Work item: Look through the entries below. Report each line that has the word "gradient" in it.
★ ★ ★ ★ ★
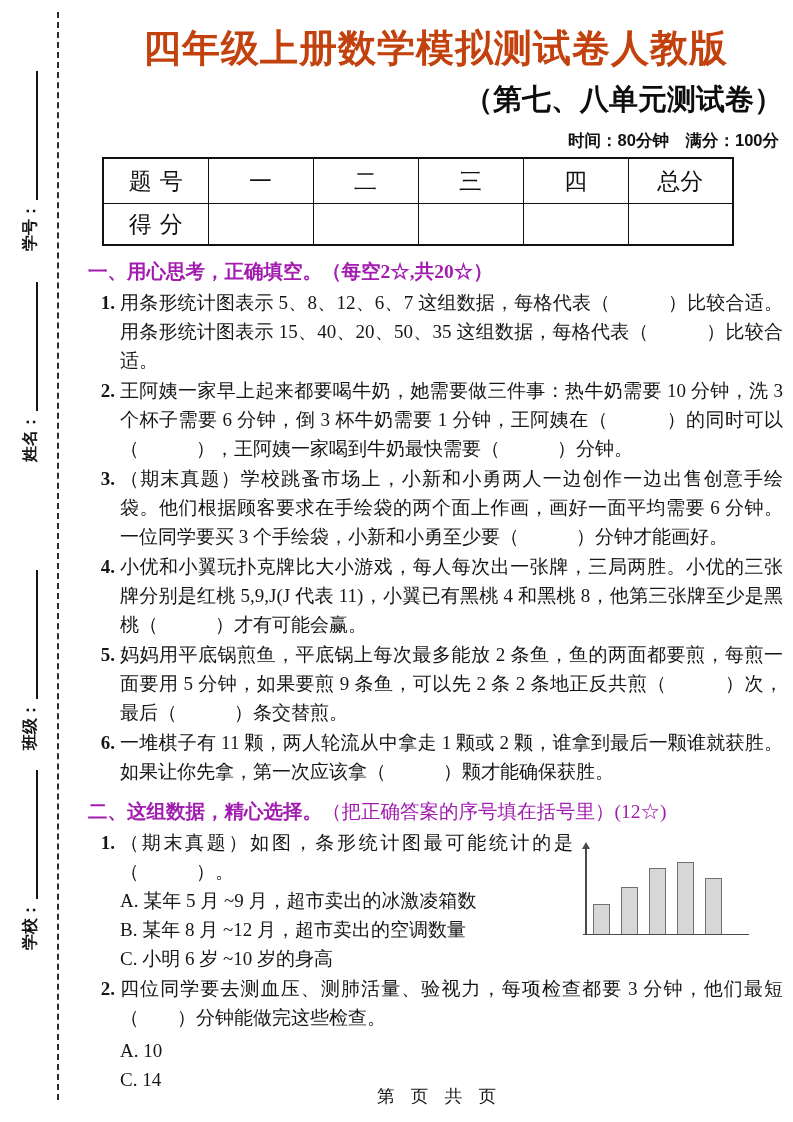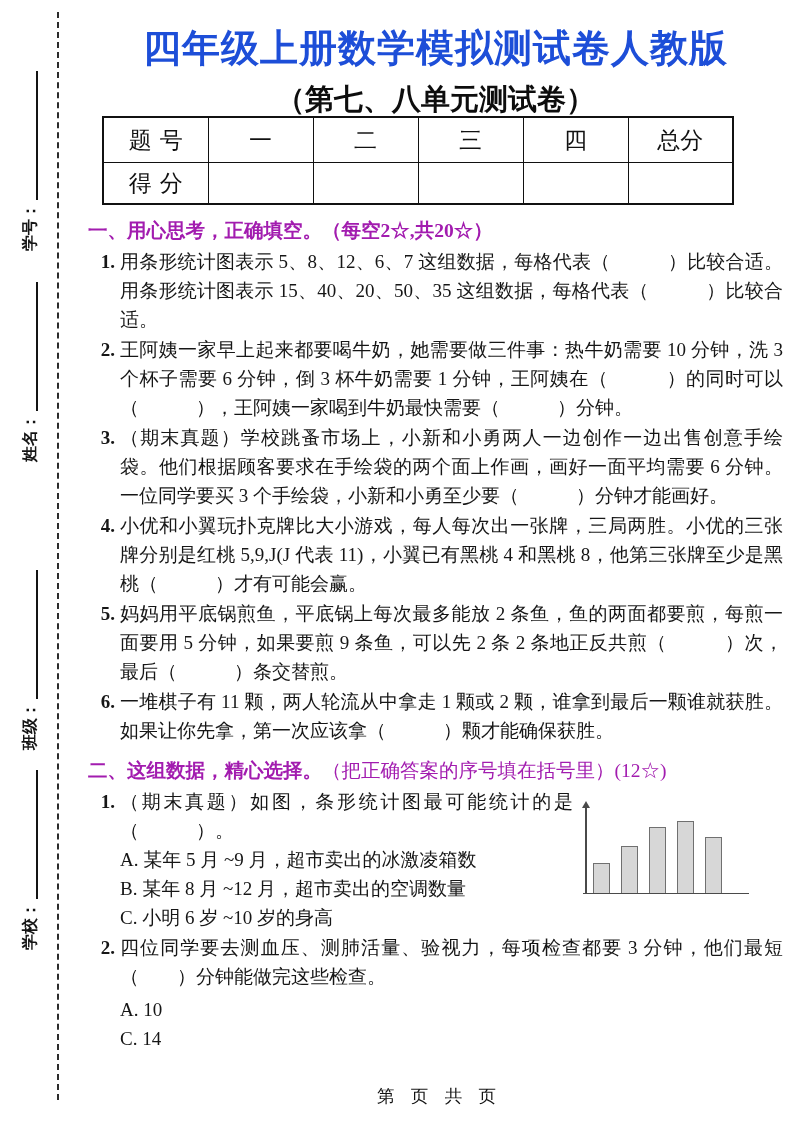--- a/index.html
+++ b/index.html
@@ -33,25 +33,25 @@
   #sf-1 { left:-60px; top:361px; }
   #sf-2 { left:-60px; top:649px; }
   #sf-3 { left:-60px; top:849px; }
 
   
   .main { position:absolute; left:88px; top:20px; width:695px; }
 
   .title {
     margin:6px 0 0; text-align:center;
     font-family:"Liberation Sans","DejaVu Sans",sans-serif;
-    font-weight:900; font-size:38px; letter-spacing:1px; color:#1d4ed8;
+    font-weight:900; font-size:38px; letter-spacing:1px; color:#c2410c;
     line-height:1.2;
   }
   .subtitle {
-    margin:10px 0 0; text-align:center;
+    margin:10px 0 0; text-align:right;
     font-family:Liberation Sans, sans-serif;
     font-weight:bold; font-size:29px; color:#0d0d0d; line-height:1.2;
   }
   .exam-info {
     margin:14px 4px 5px 0; text-align:right;
     font-family:"Liberation Sans","DejaVu Sans",sans-serif;
     font-weight:bold; font-size:16.5px; color:#111;
   }
 
   table.score {
@@ -145,20 +145,21 @@
   <div class="side-field" id="sf-3">
     <span>学校：</span>
     <span class="line"></span>
   </div>
 
   <div class="main">
 
     <h1 class="title">四年级上册数学模拟测试卷人教版</h1>
     <h2 class="subtitle">（第七、八单元测试卷）</h2>
 
+    <div class="exam-info">时间：80分钟　满分：100分</div>
 
     <table class="score">
       <tbody>
         <tr class="r1">
           <td class="wide-label">题号</td>
           <td>一</td>
           <td>二</td>
           <td>三</td>
           <td>四</td>
           <td>总分</td>

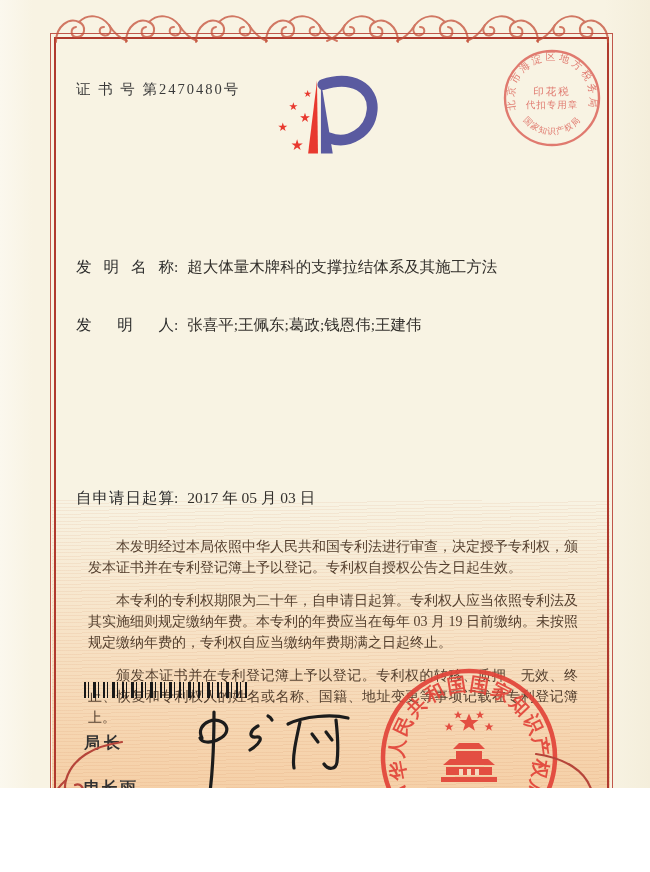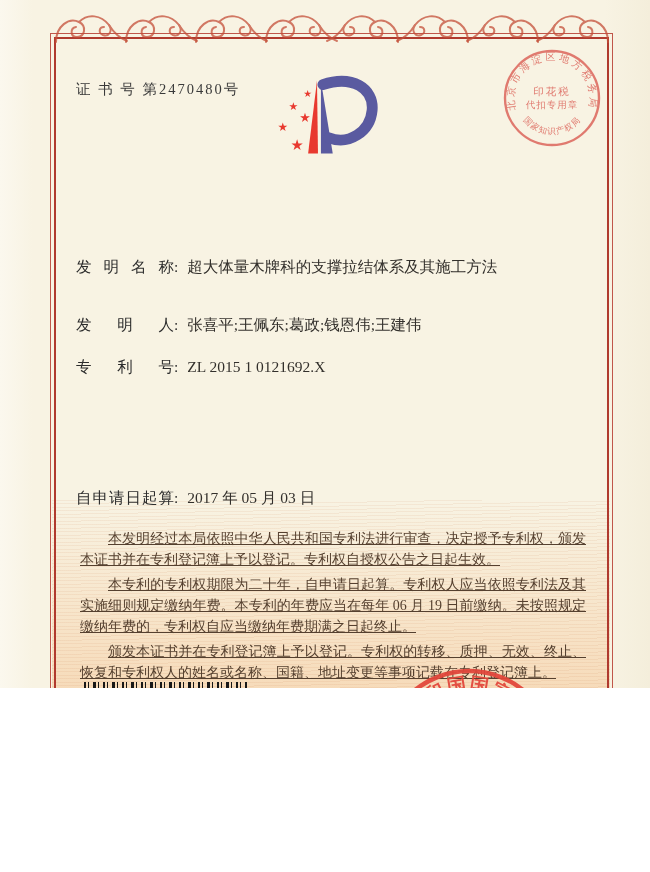--- a/index.html
+++ b/index.html
@@ -1,17 +1,17 @@
 <!DOCTYPE html>
 <html><head>
 <meta charset="utf-8">
 <style>
   html,body{margin:0;padding:0;}
   body{font-family:"Liberation Serif", serif; width:650px; height:872px; overflow:hidden;}
-  .page{position:relative;width:650px;height:688px;
+  .page{position:relative;width:650px;height:788px;
     background:linear-gradient(90deg,#fbf8ee 0,#f8f3e3 5%,#f8f3e3 93%,#f4eedb 100%);
     overflow:hidden;}
   
   .tint{position:absolute;left:52px;top:500px;width:558px;height:345px;z-index:0;
     background:linear-gradient(180deg,rgba(246,210,170,0) 0%,rgba(246,206,162,.35) 30%,rgba(245,198,150,.68) 70%,rgba(244,196,148,.85) 100%);}
   .tint::after{content:'';position:absolute;inset:0;
     background:repeating-linear-gradient(179deg,rgba(196,110,60,.09) 0 1px,transparent 1px 3.5px);}
   
   .frame{position:absolute;left:50px;top:33px;width:561px;height:813px;
     border:1px solid #c0564a;z-index:1;pointer-events:none;}
@@ -24,21 +24,21 @@
   .logo{position:absolute;left:252px;top:74px;width:128px;height:97px;z-index:2;}
   .taxstamp{position:absolute;left:498px;top:44px;width:108px;height:108px;z-index:2;opacity:.88;}
   .title{position:absolute;left:50px;top:182px;width:561px;z-index:2;text-align:center;
     font-size:31px;font-weight:bold;color:#1e1e1e;letter-spacing:17px;text-indent:8px;}
   .frow{position:absolute;left:76px;z-index:2;font-size:15.5px;color:#2c2c2c;white-space:nowrap;}
   .flabel{display:inline-block;width:98px;text-align:justify;text-align-last:justify;}
   .fcolon{margin-right:9px;}
   .fval{color:#33302c;}
   .bodytext{position:absolute;left:76px;top:524px;width:514px;z-index:2;
     font-size:14px;line-height:21px;color:#55402f;text-align:justify;}
-  .bodytext p{margin:4px;text-indent:2em;text-decoration:underline;}
+  .bodytext p{margin:12px;text-indent:2em;}
   .barcode{position:absolute;left:84px;top:682px;width:163px;height:16px;z-index:2;
     background:repeating-linear-gradient(90deg,#181818 0 2px,transparent 2px 4px,#181818 4px 5px,transparent 5px 9px,#181818 9px 12px,transparent 12px 14px,#181818 14px 15px,transparent 15px 19px);}
   .sig-role{position:absolute;left:84px;top:733px;z-index:2;font-size:16px;font-weight:700;letter-spacing:4px;color:#333;}
   .sig-name{position:absolute;left:84px;top:762px;z-index:2;font-size:16px;font-weight:700;letter-spacing:2px;color:#333;margin-top:16px;}
   .signature{position:absolute;left:180px;top:704px;width:178px;height:100px;z-index:3;}
   .seal{position:absolute;left:378px;top:666px;width:182px;height:182px;z-index:2;opacity:.93;}
   .sealdate{position:absolute;left:388px;top:794px;z-index:4;font-size:15.5px;font-weight:600;letter-spacing:1.5px;color:#1f1f1f;}
   .footer{position:absolute;left:50px;top:830px;width:561px;z-index:2;text-align:left;
     font-size:12.5px;color:#4a4a4a;letter-spacing:2px;}
   svg text{font-family:"Liberation Serif", serif;}
@@ -123,30 +123,27 @@
     <text x="0" y="10" fill="#dd6a60" font-size="9.5" letter-spacing="1" text-anchor="middle">代扣专用章</text>
   </svg>
 
 
   <div class="frow" style="top:257px">
     <span class="flabel">发明名称</span><span class="fcolon">:</span><span class="fval">超大体量木牌科的支撑拉结体系及其施工方法</span>
   </div>
   <div class="frow" style="top:315px">
     <span class="flabel">发明人</span><span class="fcolon">:</span><span class="fval">张喜平;王佩东;葛政;钱恩伟;王建伟</span>
   </div>
-  <div class="frow" style="top:357px">
-    <span class="flabel">专利号</span><span class="fcolon">:</span><span class="fval">ZL 2015 1 0121692.X</span>
-  </div>
   <div class="frow" style="top:488px">
     <span class="flabel">自申请日起算</span><span class="fcolon">:</span><span class="fval">2017 年 05 月 03 日</span>
   </div>
 
   <div class="bodytext">
     <p>本发明经过本局依照中华人民共和国专利法进行审查，决定授予专利权，颁发本证书并在专利登记簿上予以登记。专利权自授权公告之日起生效。</p>
-    <p>本专利的专利权期限为二十年，自申请日起算。专利权人应当依照专利法及其实施细则规定缴纳年费。本专利的年费应当在每年 06 月 19 日前缴纳。未按照规定缴纳年费的，专利权自应当缴纳年费期满之日起终止。</p>
+    <p>本专利的专利权期限为二十年，自申请日起算。专利权人应当依照专利法及其实施细则规定缴纳年费。本专利的年费应当在每年 03 月 19 日前缴纳。未按照规定缴纳年费的，专利权自应当缴纳年费期满之日起终止。</p>
     <p>颁发本证书并在专利登记簿上予以登记。专利权的转移、质押、无效、终止、恢复和专利权人的姓名或名称、国籍、地址变更等事项记载在专利登记簿上。</p>
   </div>
 
   <div class="barcode"></div>
 
   <div class="sig-role">局长</div>
   <div class="sig-name">申长雨</div>
 
   <svg class="signature" viewBox="0 0 178 100">
     <g fill="none" stroke="#1c1c1c" stroke-width="3.2" stroke-linecap="round" stroke-linejoin="round">

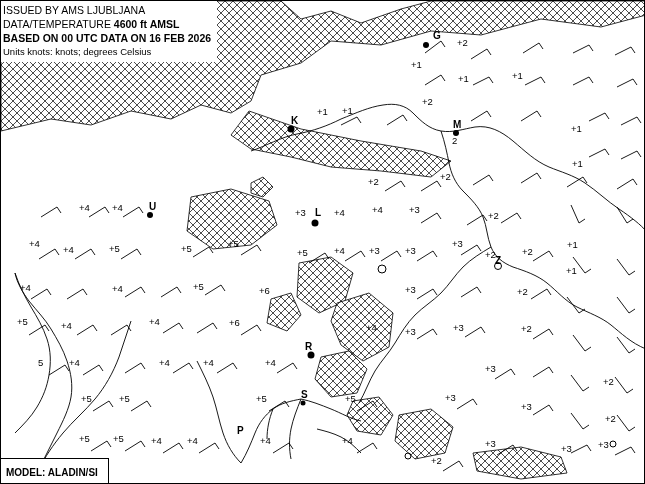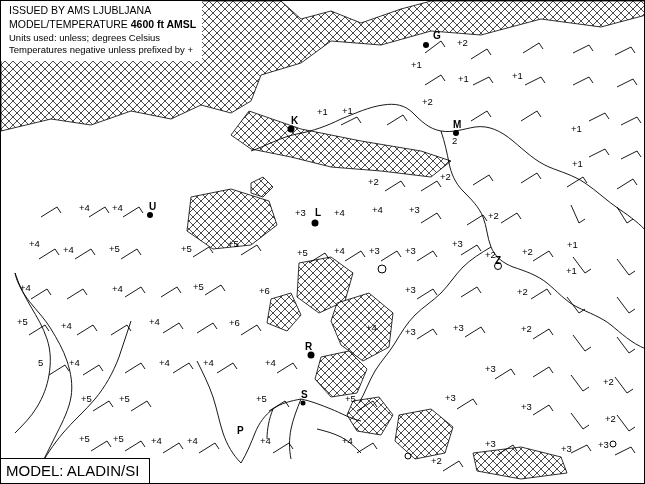--- a/index.html
+++ b/index.html
@@ -1,24 +1,24 @@
 <!DOCTYPE html>
 <html><head>
 <meta charset="utf-8">
 <style>
   html,body{margin:0;padding:0;background:#ffffff;}
   body{font-family:"Liberation Sans", sans-serif;}
   #chart{position:relative;width:645px;height:484px;background:#fff;border:1px solid #000;box-sizing:border-box;overflow:hidden;}
   #mapsvg{position:absolute;left:0;top:0;width:645px;height:484px;}
-  .hdr{position:absolute;left:0;top:0;background:#ffffff;padding:3px 6px 4px 8px;z-index:20;line-height:1.32;}
+  .hdr{position:absolute;left:0;top:0;background:#ffffff;padding:3px 6px 4px 2px;z-index:20;line-height:1.32;}
   .hdr div{font-size:10.5px;color:#000;white-space:nowrap;}
   .hdr .b{font-weight:bold;}
   .hdr .sm{font-size:9.5px;}
   .footer{position:absolute;left:0;bottom:0;background:#ffffff;border-top:1px solid #000;border-right:1px solid #000;padding:3px 10px 3px 5px;z-index:20;}
-  .footer span{font-size:15px;font-weight:normal;color:#000;}
+  .footer span{font-size:10px;font-weight:bold;color:#000;}
   .tlab{position:absolute;font-size:9.5px;color:#000;white-space:nowrap;z-index:12;}
   .slab{position:absolute;font-size:10px;font-weight:bold;color:#000;z-index:13;}
 </style>
 </head>
 <body>
 
 <div id="chart">
 
   <svg id="mapsvg" viewBox="0 0 645 484" xmlns="http://www.w3.org/2000/svg">
     <defs>
@@ -448,23 +448,23 @@
       <circle cx="310" cy="354" r="3.5" fill="#000"></circle>
       <circle cx="302" cy="402" r="2.5" fill="#000"></circle>
       <circle cx="612" cy="443" r="3" fill="none" stroke="#000"></circle>
       <circle cx="381" cy="268" r="4" fill="none" stroke="#000"></circle>
       <circle cx="407" cy="455" r="3" fill="none" stroke="#000"></circle>
     </g>
   </svg>
 
   <div class="hdr">
     <div>ISSUED BY AMS LJUBLJANA</div>
-    <div><span>MODEL/TEMPERATURE </span><span class="b">4600 ft AMSL</span></div>
-    <div class="sm">Units used: unless; degrees Celsius</div>
-    <div class="sm">Temperatures negative unless prefixed by +</div>
+    <div><span>DATA/TEMPERATURE </span><span class="b">4600 ft AMSL</span></div>
+    <div class="b">BASED ON 00 UTC DATA ON 16 FEB 2026</div>
+    <div class="sm">Units knots: knots; degrees Celsius</div>
   </div>
 
   <div id="temps">
       <div class="tlab" style="left: 456px; top: 36px;">+2</div>
       <div class="tlab" style="left: 410px; top: 58px;">+1</div>
       <div class="tlab" style="left: 457px; top: 72px;">+1</div>
       <div class="tlab" style="left: 511px; top: 69px;">+1</div>
       <div class="tlab" style="left: 316px; top: 105px;">+1</div>
       <div class="tlab" style="left: 341px; top: 104px;">+1</div>
       <div class="tlab" style="left: 451px; top: 134px;">2</div>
★ ★ ★ ★ ★
Exercise output:
     background:linear-gradient(90deg,#fbf8ee 0,#f8f3e3 5%,#f8f3e3 93%,#f4eedb 100%);
     background:linear-gradient(180deg,rgba(246,210,170,0) 0%,rgba(246,206,162,.35) 30%,rgba(245,198,150,.68) 70%,rgba(244,196,148,.85) 100%);}
     background:repeating-linear-gradient(179deg,rgba(196,110,60,.09) 0 1px,transparent 1px 3.5px);}
     background:repeating-linear-gradient(90deg,#181818 0 2px,transparent 2px 4px,#181818 4px 5px,transparent 5px 9px,#181818 9px 12px,transparent 12px 14px,#181818 14px 15px,transparent 15px 19px);}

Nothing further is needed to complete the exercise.